Switching to a pan-African perspective will undoubtedly be a shift for the four current foreign ministers, Botswana’s Pelonomi Venson-Moitoi, Chad’s Moussa Faki Mahamat, Equatorial Guinea’s Agapito Mba Mokuy and Kenya’s Amina Mohamed.

But analyst and open society advocate Jeggan Grey-Johnson says leading the AU commission requires the chairperson to rise above borders and advocate for the entire continent, and sometimes, even against the interests of the powerful leaders who put him or her in the job.

“The ideal candidate would be one that we know is relatively independent, hasn’t been tainted by either their reputation that they’ve had in previous positions, whether it’s minister, whether it’s prime minister, whether it’s a special envoy or whatever, that has not been captured by the legacy of the loyalties that they might have had to their presidents when they were actually serving at their pleasure,” he told VOA in Johannesburg.

“…The fact that the assembly of the heads of state sometimes can be quite unreasonable, some of the things that they want to do, and it would be good to maybe have a chairperson who for once, also might stand up to the assembly in a reasonable manner.”

Candidates debate

All five candidates, who include Senegal’s Abdoulaye Bathily, the U.N. Special Representative for Central Africa, appeared to embody this ideal during a well-attended debate at AU headquarters in December.

Each spelled out a list of ambitious and expansive priorities, which included: building peace and security, improving the situation of African youth and of women, increasing employment opportunities, finding a more stable way to finance the AU, adjusting to the challenges of climate change, and fighting the HIV epidemic and the African migration crisis.

This is the first time such a debate has happened, and regardless of the victor, politics and international studies professor Cheryl Hendricks of the University of Johannesburg says it alone is significant.

“I think it’s a very good thing for the people of Africa,” she said. “Before, nobody knew who the candidates were, if you weren’t part of the (inner) circle. We are all now following these various candidates, we are all commenting on them, even though what we say may not influence how our heads of state vote, at least we are all having our say, and I think that is commendable.”

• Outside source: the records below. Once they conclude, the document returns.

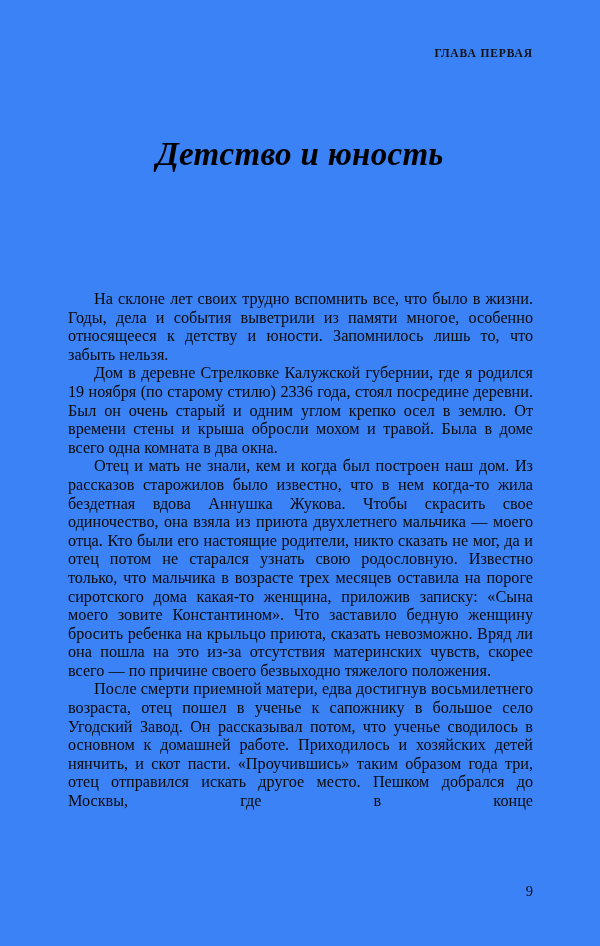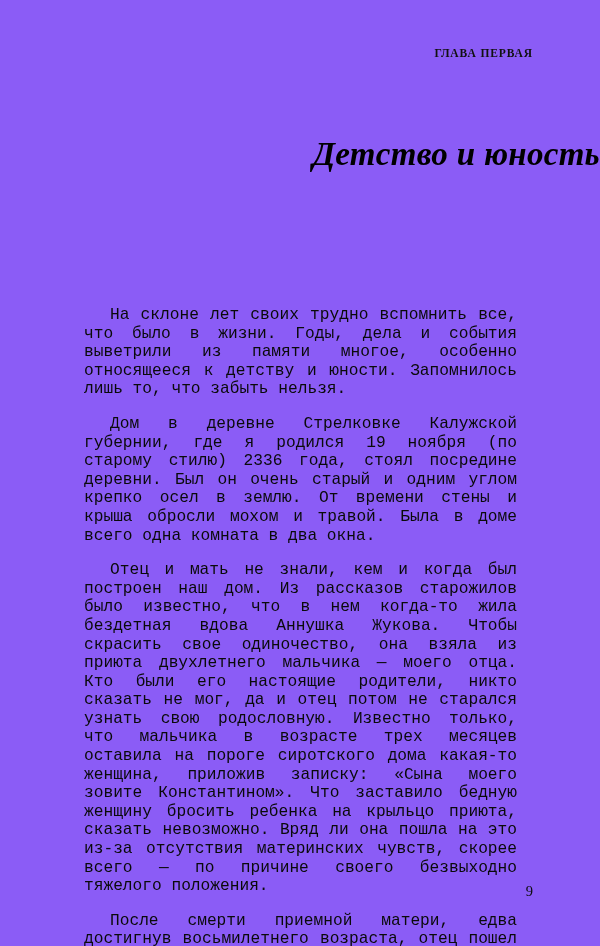"ГЛАВА ПЕРВАЯ" .page { background: #8b5cf6 -> #3b82f6 }
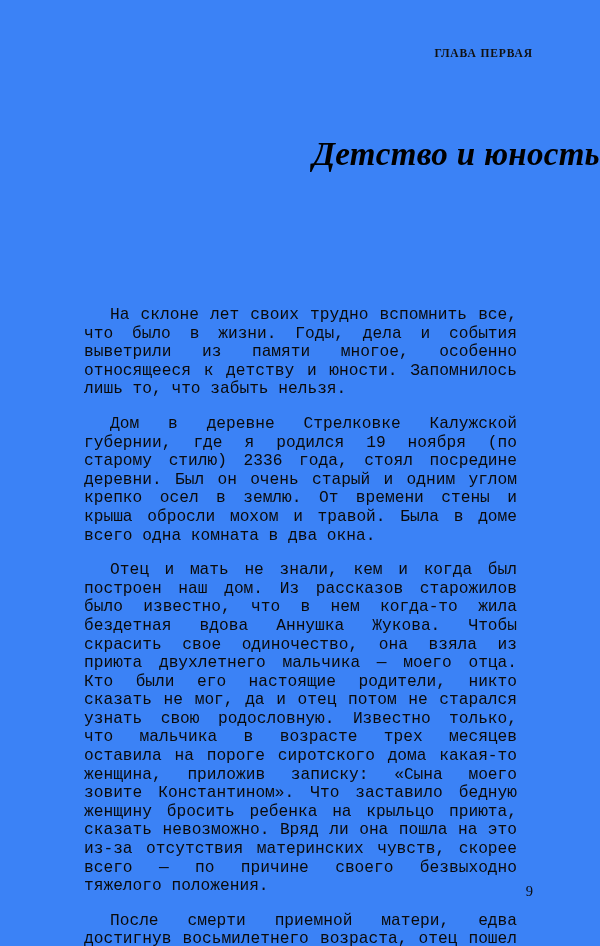"Детство и юность" .chapter-title { text-align: right -> center }
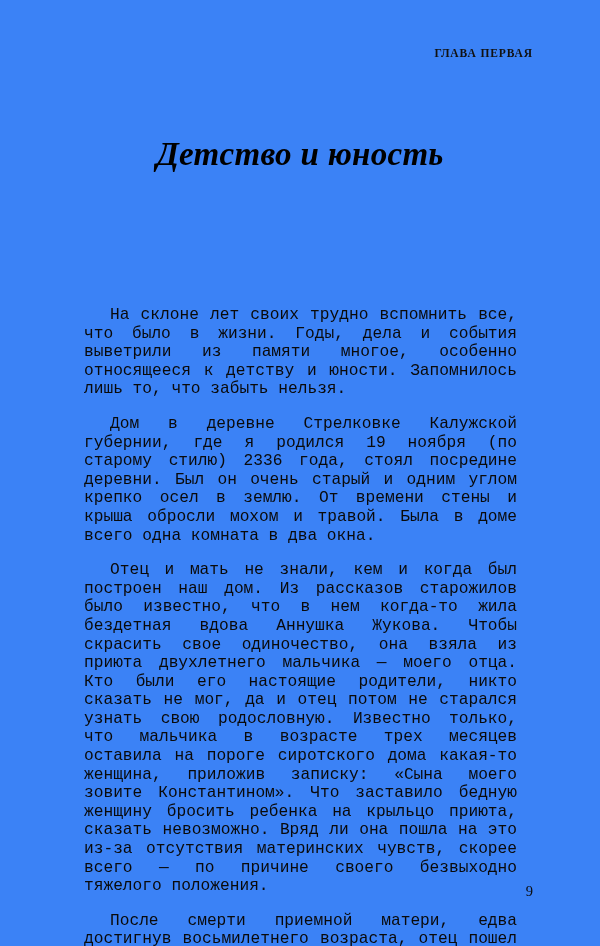"На склоне лет своих трудно" .textblock p { font-family: Liberation Mono, monospace -> none; margin: 16px -> 0 }
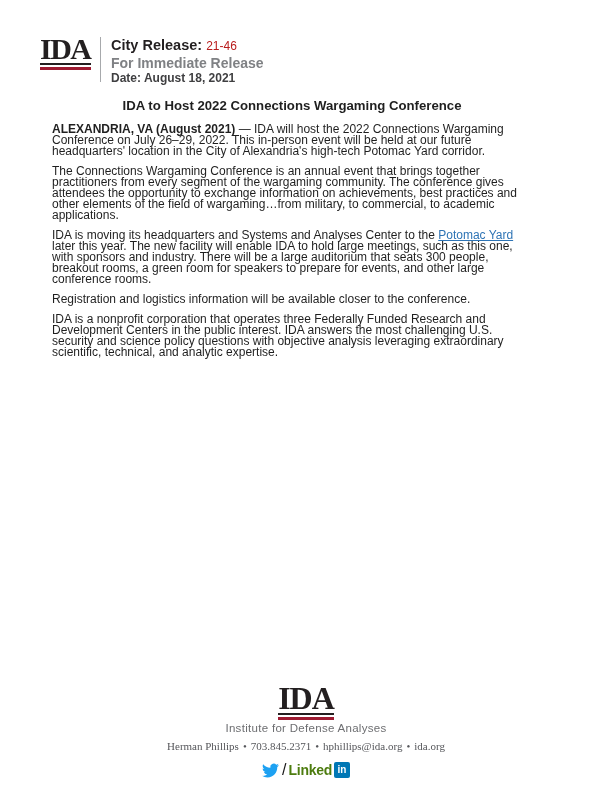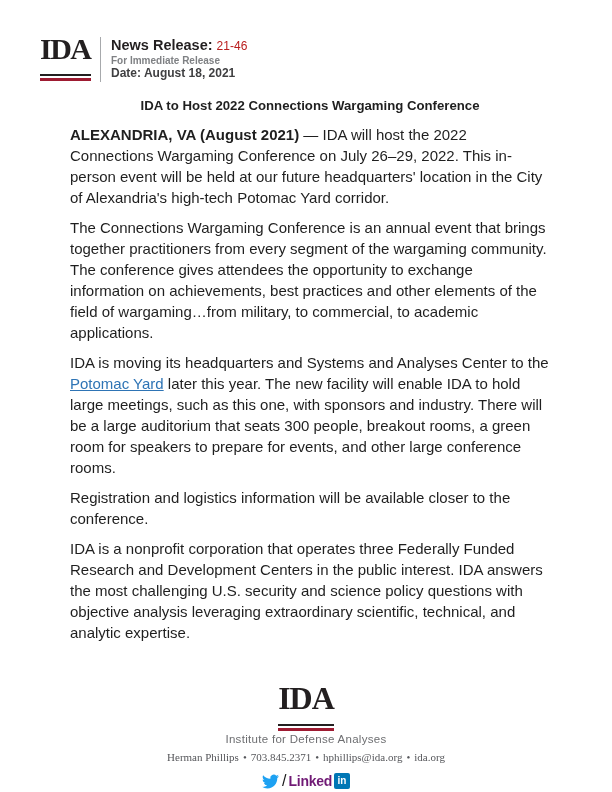"IDA" .ida-logo-text { padding-bottom: 12px -> 1px }
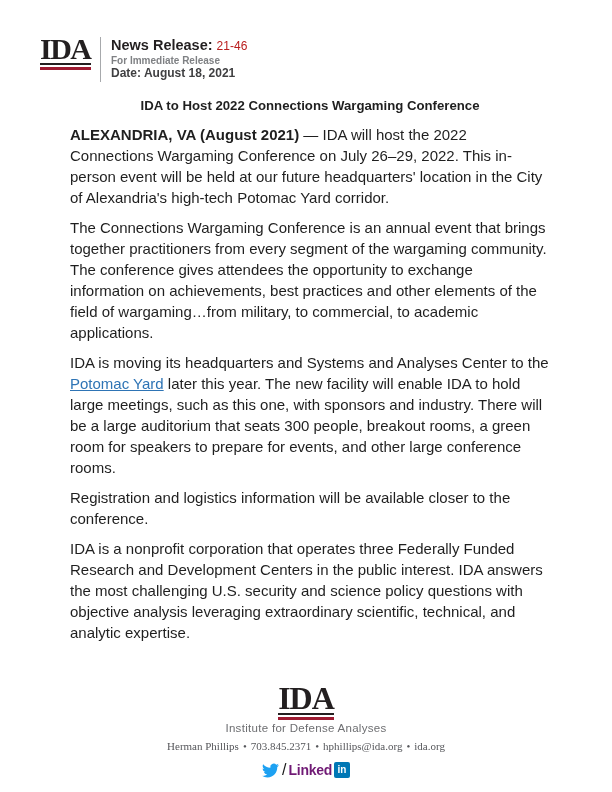"News Release" span { text: News -> City }
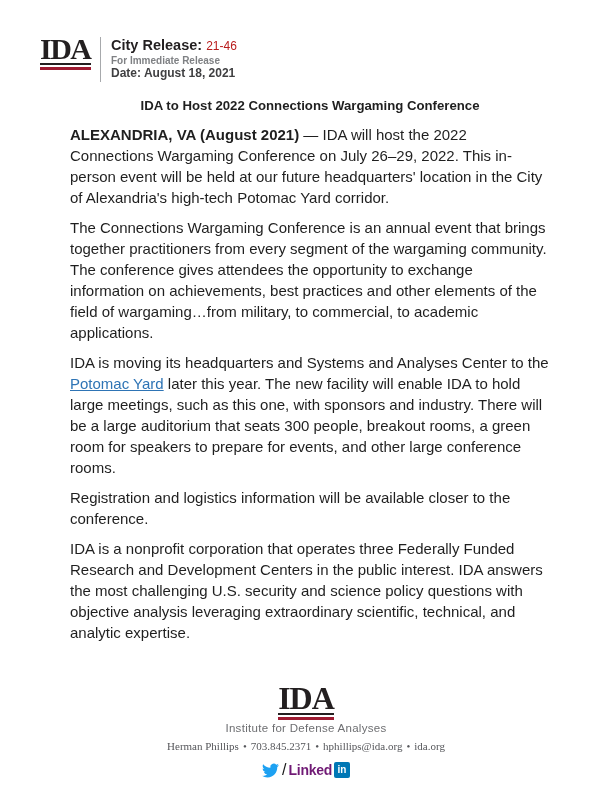"For Immediate Release" .fir-line { font-size: 10px -> 14px }
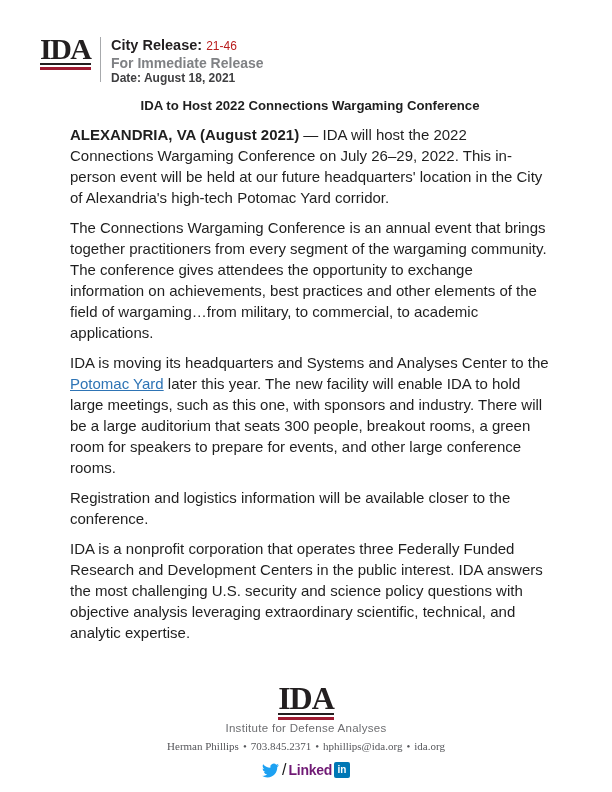"IDA to Host 2022 Connections" .article { left: 70px -> 52px }
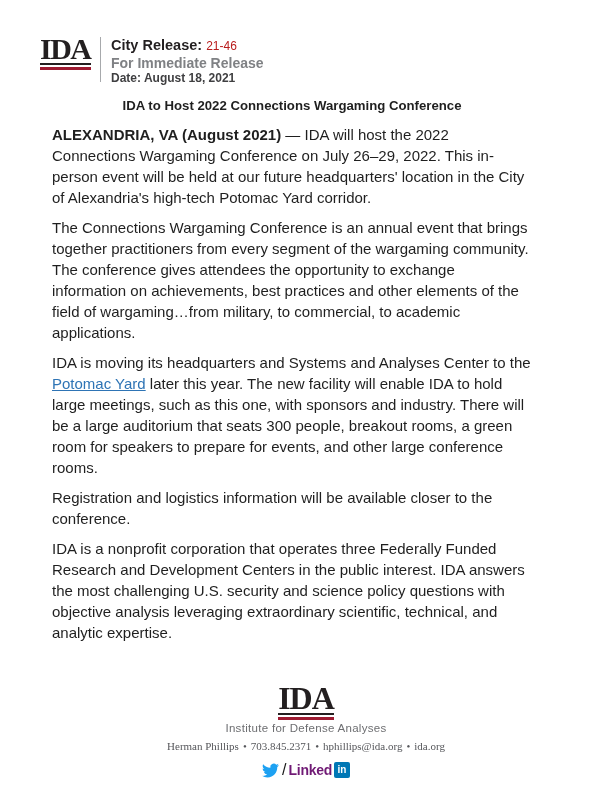"ALEXANDRIA, VA (August 2021) —" .article p { font-size: 15px -> 12px; line-height: 21px -> 11px }
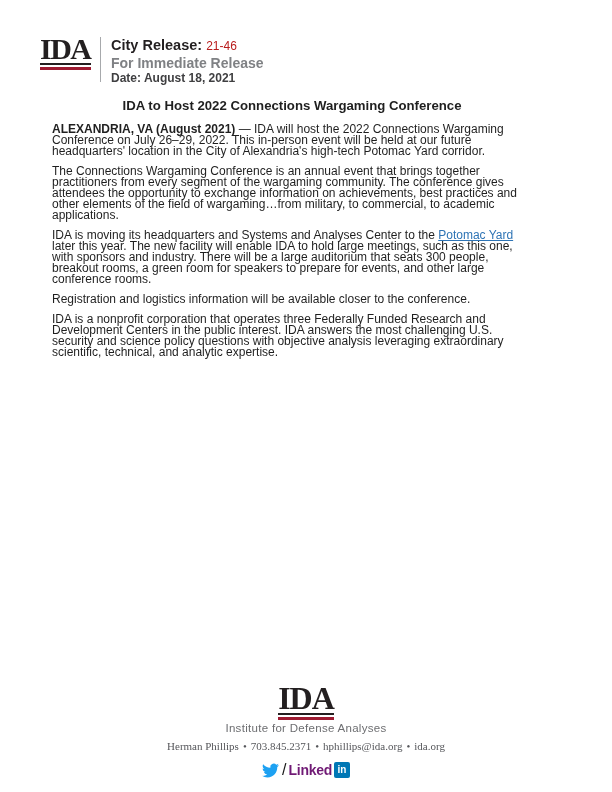"Linked" .linked-word { color: #701a75 -> #4d7c0f }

VOA News asked all three AU watchers who they thought the winner would be.

Each gave a well-reasoned argument, and a completely different answer in which no single candidate emerged. And each acknowledged the realpolitik of the AU commission, the post informally rotates among the five regions of Africa, and each African head of state is naturally seeking to promote his or her region.

Furthermore, the heads of state will choose the commissioners, and the scramble for those eight high-level spots could also be a game of geographical musical chairs that could shift the balance for the top job.

“But you know, you never know with the AU,” Louw-Vaudran said. “It’s a secret vote, heads of state make that decision, there’s a lot of give and take on various issues. And so, it’s very difficult to guess who’s going to win this race.”